-- SOURCE DATA follows --

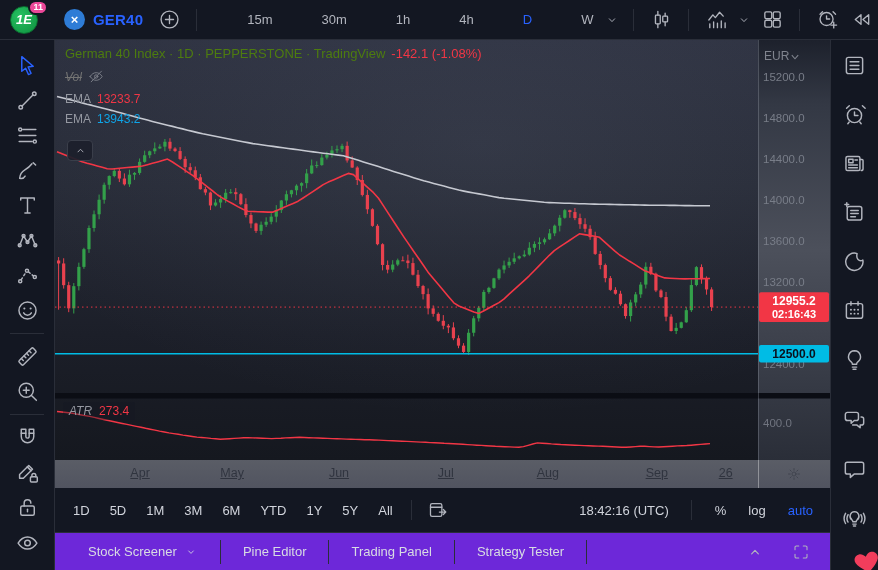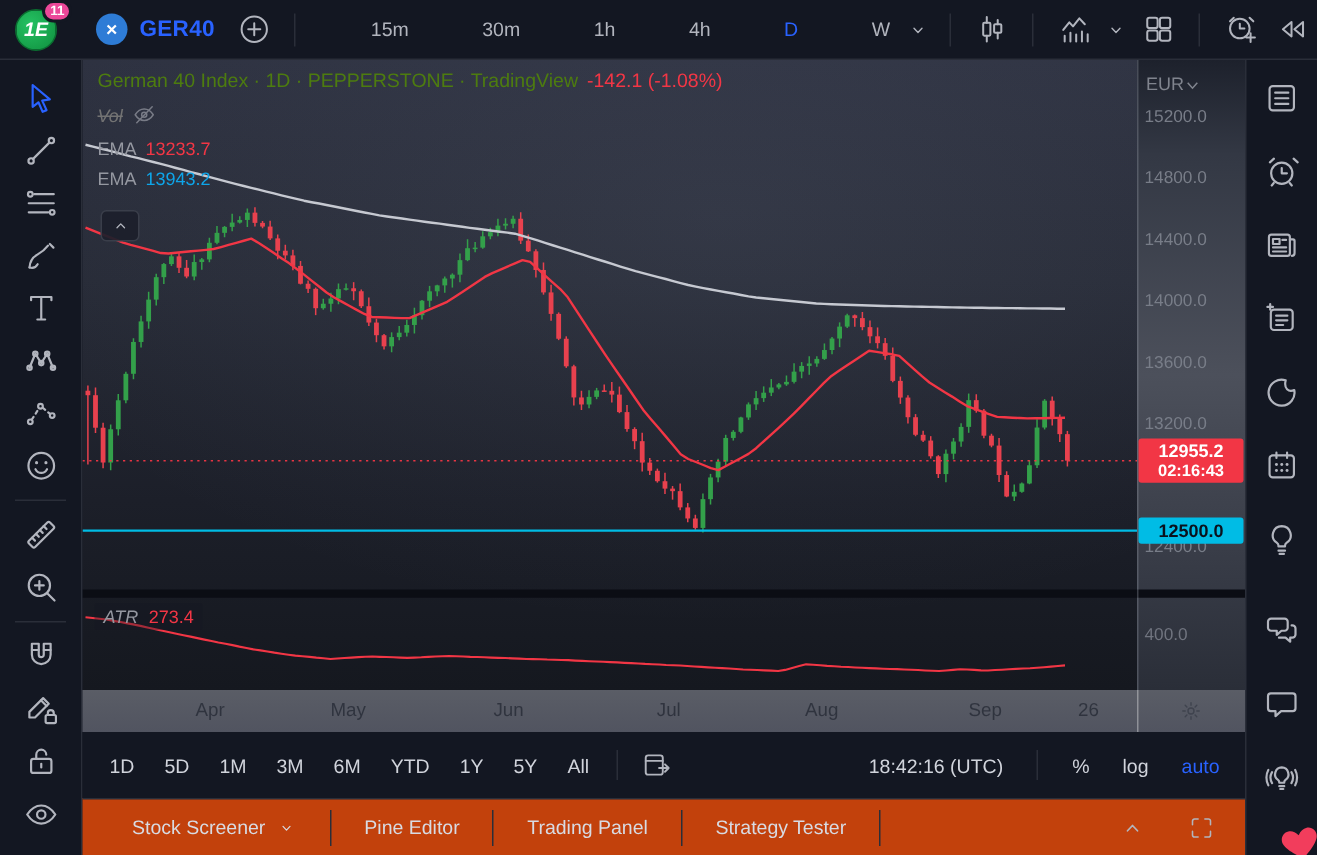--- a/index.html
+++ b/index.html
@@ -56,7 +56,7 @@
   .atr-value{font-size:12px;color:#f23645;}
   
   .time-strip{position:relative;width:775px;height:28px;flex:none;background:linear-gradient(180deg,#5a5d66,#515460);}
-  .month-label{position:absolute;top:6px;transform:translateX(-50%);font-size:12.5px;color:rgba(25,29,40,.62);cursor:default;}
+  .month-label{position:absolute;top:6px;transform:translateX(-50%);font-size:12.5px;color:rgba(25,29,40,.62);cursor:default;text-decoration:underline;}
   .strip-divider{position:absolute;left:703px;top:0;width:1px;height:28px;background:rgba(255,255,255,.35);}
   .strip-corner{position:absolute;left:703px;top:0;width:72px;height:28px;display:flex;align-items:center;justify-content:center;color:#3f434e;cursor:pointer;}
   

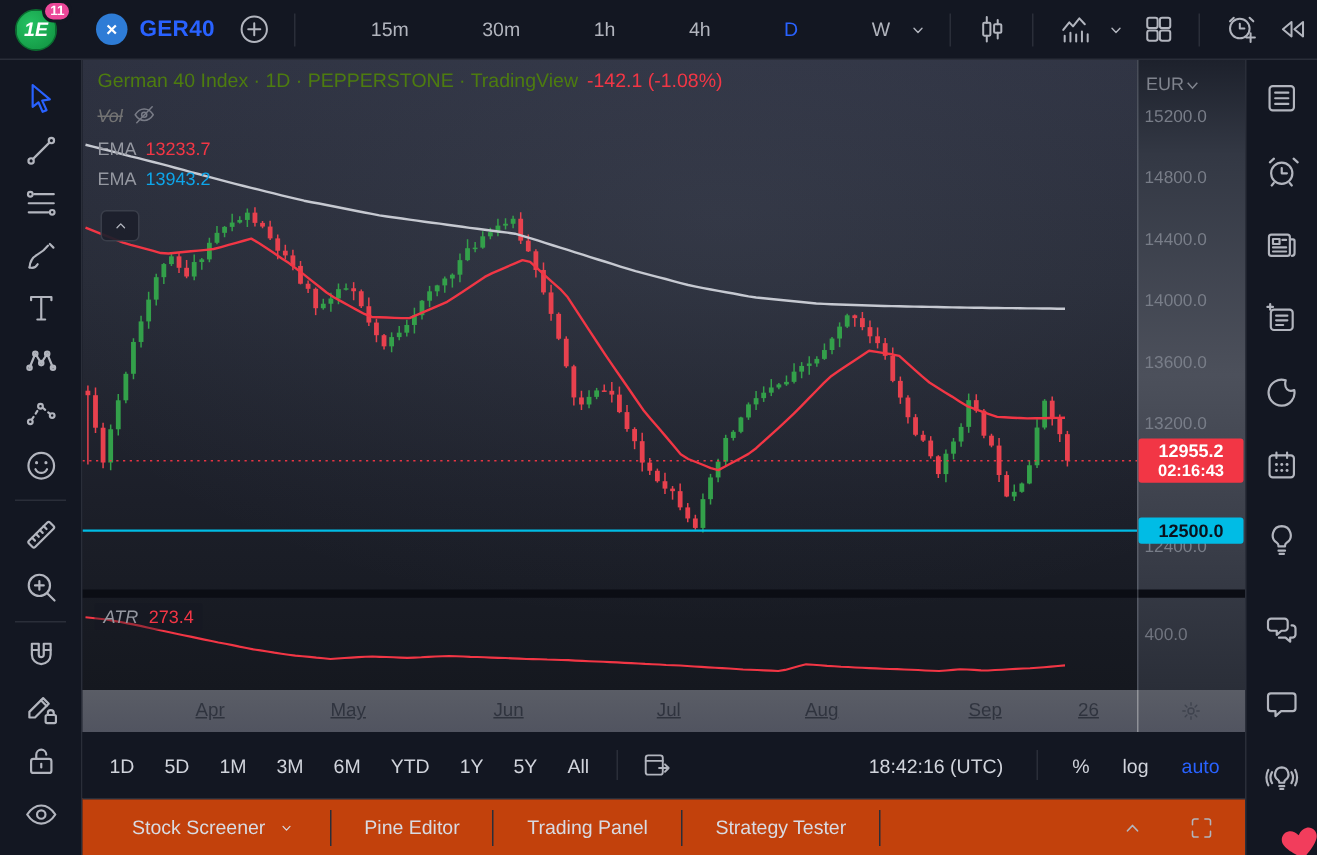--- a/index.html
+++ b/index.html
@@ -69,7 +69,7 @@
   .scale-btn{font-size:13px;color:#d1d4dc;padding:4px 9px;border-radius:4px;cursor:pointer;}
   .scale-btn.blue{color:#2962ff;}
   
-  .tabs-bar{height:38px;flex:none;display:flex;align-items:center;border-top:1px solid #2a2e39;background:#c2410c;padding-left:10px;}
+  .tabs-bar{height:38px;flex:none;display:flex;align-items:center;border-top:1px solid #2a2e39;background:#6d28d9;padding-left:10px;}
   .tab{display:flex;align-items:center;gap:7px;padding:0 22px;height:24px;font-size:13px;color:#d8dbe3;cursor:pointer;border-right:1px solid #2a2e39;}
   .tab:first-child{border-left:1px solid transparent;}
   .tabs-right{margin-left:auto;display:flex;align-items:center;gap:20px;padding-right:16px;color:#b2b5be;}

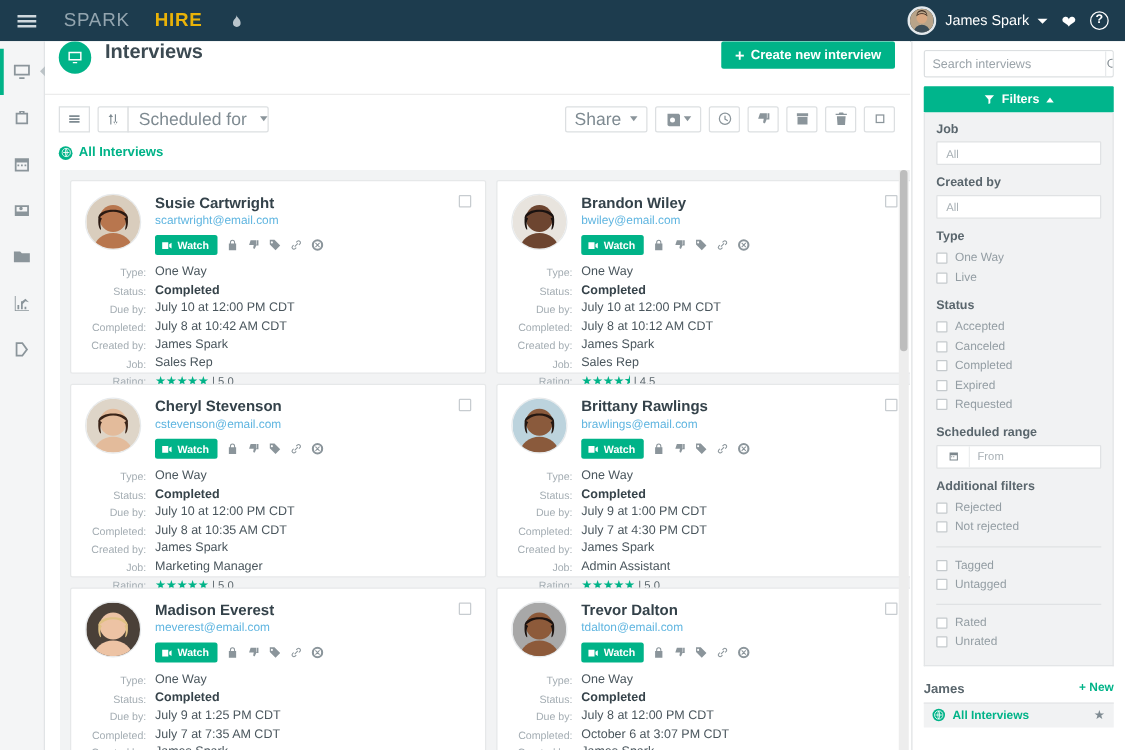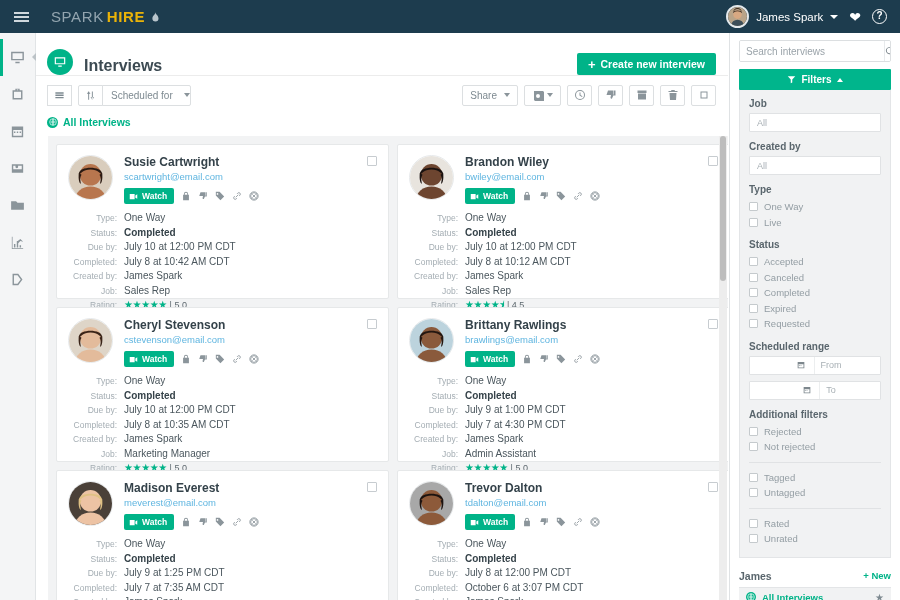--- a/index.html
+++ b/index.html
@@ -23,7 +23,7 @@
   .hamburger i { display: block; width: 15px; height: 2px; background: #cfd8dd; }
   .brand {
     margin-left: 13px; font-size: 15px; letter-spacing: .6px;
-    color: #93a5af; display: flex; align-items: center; gap: 3px;
+    color: #93a5af; display: flex; align-items: center; gap: 20px;
   }
   .brand b { color: #eab308; font-weight: bold; text-align: right; }
   .flame {

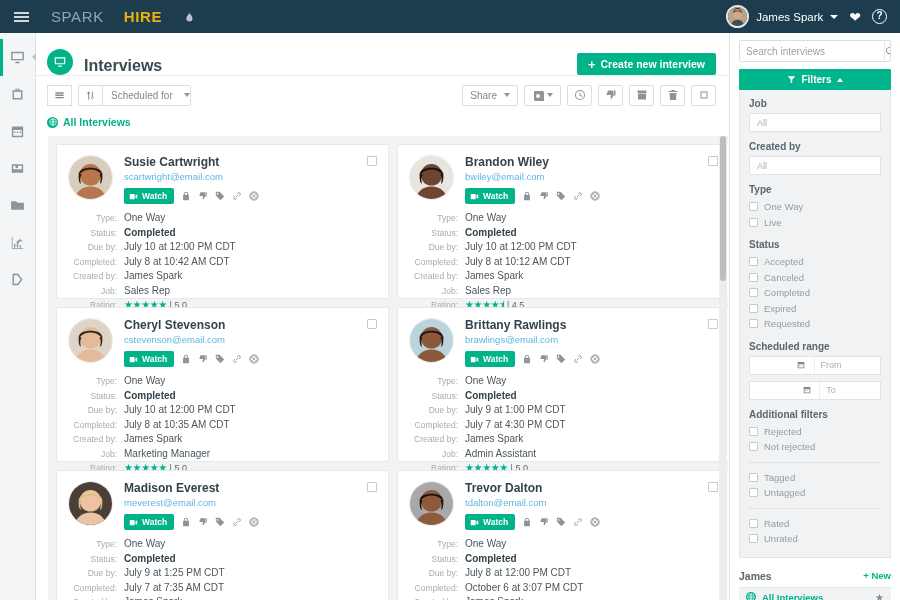--- a/index.html
+++ b/index.html
@@ -77,7 +77,7 @@
     background: #ffffff; overflow: hidden;
   }
   .page-head {
-    height: 43px; display: flex; align-items: flex-end; padding: 0 12px 0 11px;
+    height: 43px; display: flex; align-items: flex-start; padding: 0 12px 0 11px;
     border-bottom: 1px solid #ececec;
   }
   .page-icon {

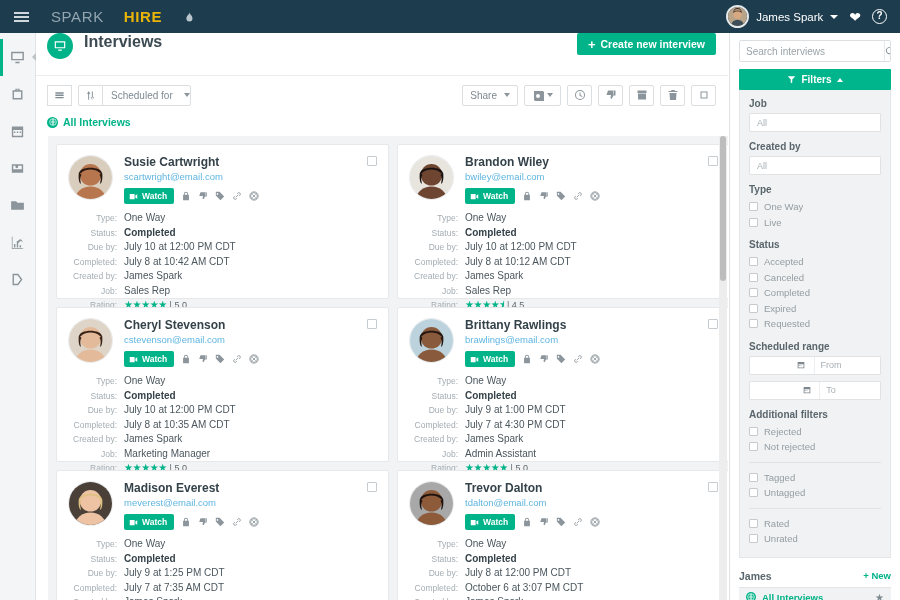--- a/index.html
+++ b/index.html
@@ -110,7 +110,7 @@
   .tb-group .tb-box { margin-left: 0; border-radius: 0; margin-right: -1px; }
   .tb-group .tb-box:first-child { border-radius: 2px 0 0 2px; }
   .tb-group .tb-box:last-child  { border-radius: 0 2px 2px 0; }
-  .tb-text { font-size: 10px; color: #7e8a91; padding: 0 8px; }
+  .tb-text { font-size: 14px; color: #7e8a91; padding: 0 8px; }
   .tb-caret {
     width: 0; height: 0; border-left: 3.5px solid transparent;
     border-right: 3.5px solid transparent; border-top: 4px solid #8b959b;

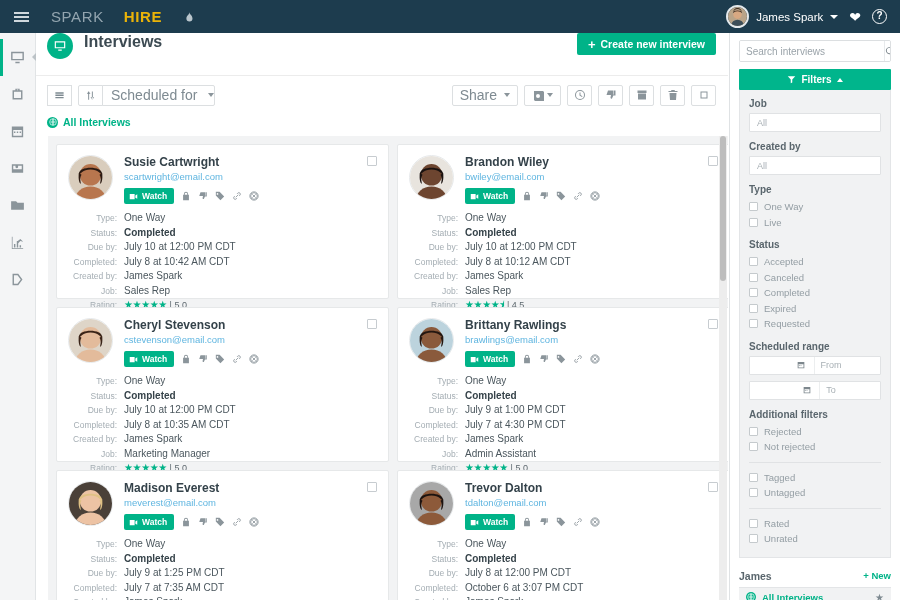--- a/index.html
+++ b/index.html
@@ -240,7 +240,6 @@
     height: 19px; background: #ffffff; border: 1px solid #e0e2e4;
     display: flex; align-items: center; margin-bottom: 6px; border-radius: 1px;
     cursor: pointer;
-    justify-content: center;
   }
   .date-ico {
     width: 26px; display: flex; align-items: center; justify-content: center;

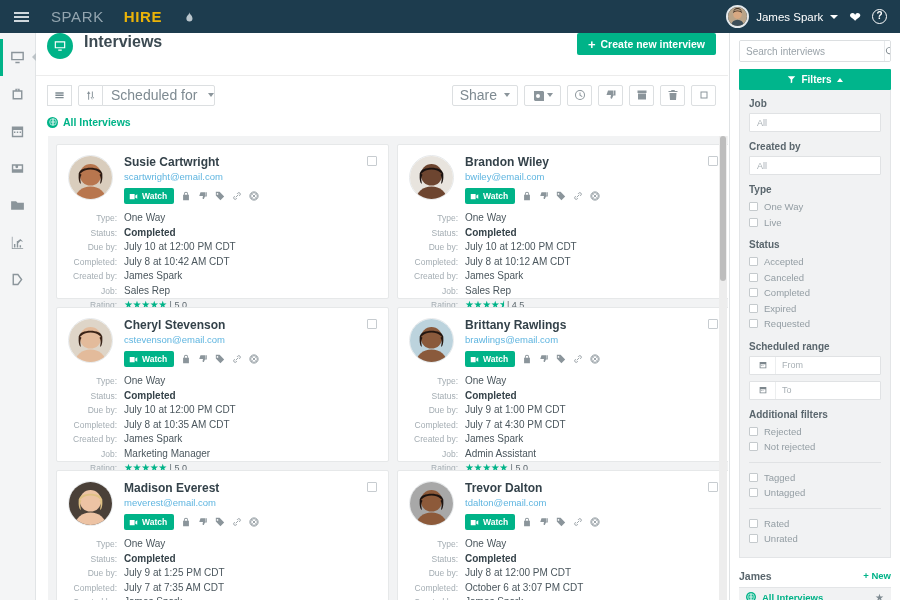--- a/index.html
+++ b/index.html
@@ -966,14 +966,6 @@
         </div>
         <span class="date-txt">From</span>
       </div>
-      <div class="date-row">
-        <div class="date-ico">
-          <svg viewBox="0 0 24 24">
-              <path d="M4 5h16v15H4V5zm2 5v8h12v-8H6zm1 2h2v2H7v-2zm4 0h2v2h-2v-2z"></path>
-            </svg>
-        </div>
-        <span class="date-txt">To</span>
-      </div>
 
       <div class="f-label" style="margin-top:9px">Additional filters</div>
       <div id="addl1">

-- SOURCE DATA concluded --

**WHAT IS EXPECTED:** Repeat the data exactly, without the pictures.

**RESPONSE:**
--- a/index.html
+++ b/index.html
@@ -56,7 +56,7 @@
   .atr-value{font-size:12px;color:#f23645;}
   
   .time-strip{position:relative;width:775px;height:28px;flex:none;background:linear-gradient(180deg,#5a5d66,#515460);}
-  .month-label{position:absolute;top:6px;transform:translateX(-50%);font-size:12.5px;color:rgba(25,29,40,.62);cursor:default;}
+  .month-label{position:absolute;top:6px;transform:translateX(-50%);font-size:12.5px;color:rgba(25,29,40,.62);cursor:default;text-decoration:underline;}
   .strip-divider{position:absolute;left:703px;top:0;width:1px;height:28px;background:rgba(255,255,255,.35);}
   .strip-corner{position:absolute;left:703px;top:0;width:72px;height:28px;display:flex;align-items:center;justify-content:center;color:#3f434e;cursor:pointer;}
   

--- a/index.html
+++ b/index.html
@@ -69,7 +69,7 @@
   .scale-btn{font-size:13px;color:#d1d4dc;padding:4px 9px;border-radius:4px;cursor:pointer;}
   .scale-btn.blue{color:#2962ff;}
   
-  .tabs-bar{height:38px;flex:none;display:flex;align-items:center;border-top:1px solid #2a2e39;background:#c2410c;padding-left:10px;}
+  .tabs-bar{height:38px;flex:none;display:flex;align-items:center;border-top:1px solid #2a2e39;background:#6d28d9;padding-left:10px;}
   .tab{display:flex;align-items:center;gap:7px;padding:0 22px;height:24px;font-size:13px;color:#d8dbe3;cursor:pointer;border-right:1px solid #2a2e39;}
   .tab:first-child{border-left:1px solid transparent;}
   .tabs-right{margin-left:auto;display:flex;align-items:center;gap:20px;padding-right:16px;color:#b2b5be;}

--- a/index.html
+++ b/index.html
@@ -23,7 +23,7 @@
   .hamburger i { display: block; width: 15px; height: 2px; background: #cfd8dd; }
   .brand {
     margin-left: 13px; font-size: 15px; letter-spacing: .6px;
-    color: #93a5af; display: flex; align-items: center; gap: 3px;
+    color: #93a5af; display: flex; align-items: center; gap: 20px;
   }
   .brand b { color: #eab308; font-weight: bold; text-align: right; }
   .flame {

--- a/index.html
+++ b/index.html
@@ -77,7 +77,7 @@
     background: #ffffff; overflow: hidden;
   }
   .page-head {
-    height: 43px; display: flex; align-items: flex-end; padding: 0 12px 0 11px;
+    height: 43px; display: flex; align-items: flex-start; padding: 0 12px 0 11px;
     border-bottom: 1px solid #ececec;
   }
   .page-icon {

--- a/index.html
+++ b/index.html
@@ -110,7 +110,7 @@
   .tb-group .tb-box { margin-left: 0; border-radius: 0; margin-right: -1px; }
   .tb-group .tb-box:first-child { border-radius: 2px 0 0 2px; }
   .tb-group .tb-box:last-child  { border-radius: 0 2px 2px 0; }
-  .tb-text { font-size: 10px; color: #7e8a91; padding: 0 8px; }
+  .tb-text { font-size: 14px; color: #7e8a91; padding: 0 8px; }
   .tb-caret {
     width: 0; height: 0; border-left: 3.5px solid transparent;
     border-right: 3.5px solid transparent; border-top: 4px solid #8b959b;

--- a/index.html
+++ b/index.html
@@ -240,7 +240,6 @@
     height: 19px; background: #ffffff; border: 1px solid #e0e2e4;
     display: flex; align-items: center; margin-bottom: 6px; border-radius: 1px;
     cursor: pointer;
-    justify-content: center;
   }
   .date-ico {
     width: 26px; display: flex; align-items: center; justify-content: center;

--- a/index.html
+++ b/index.html
@@ -966,14 +966,6 @@
         </div>
         <span class="date-txt">From</span>
       </div>
-      <div class="date-row">
-        <div class="date-ico">
-          <svg viewBox="0 0 24 24">
-              <path d="M4 5h16v15H4V5zm2 5v8h12v-8H6zm1 2h2v2H7v-2zm4 0h2v2h-2v-2z"></path>
-            </svg>
-        </div>
-        <span class="date-txt">To</span>
-      </div>
 
       <div class="f-label" style="margin-top:9px">Additional filters</div>
       <div id="addl1">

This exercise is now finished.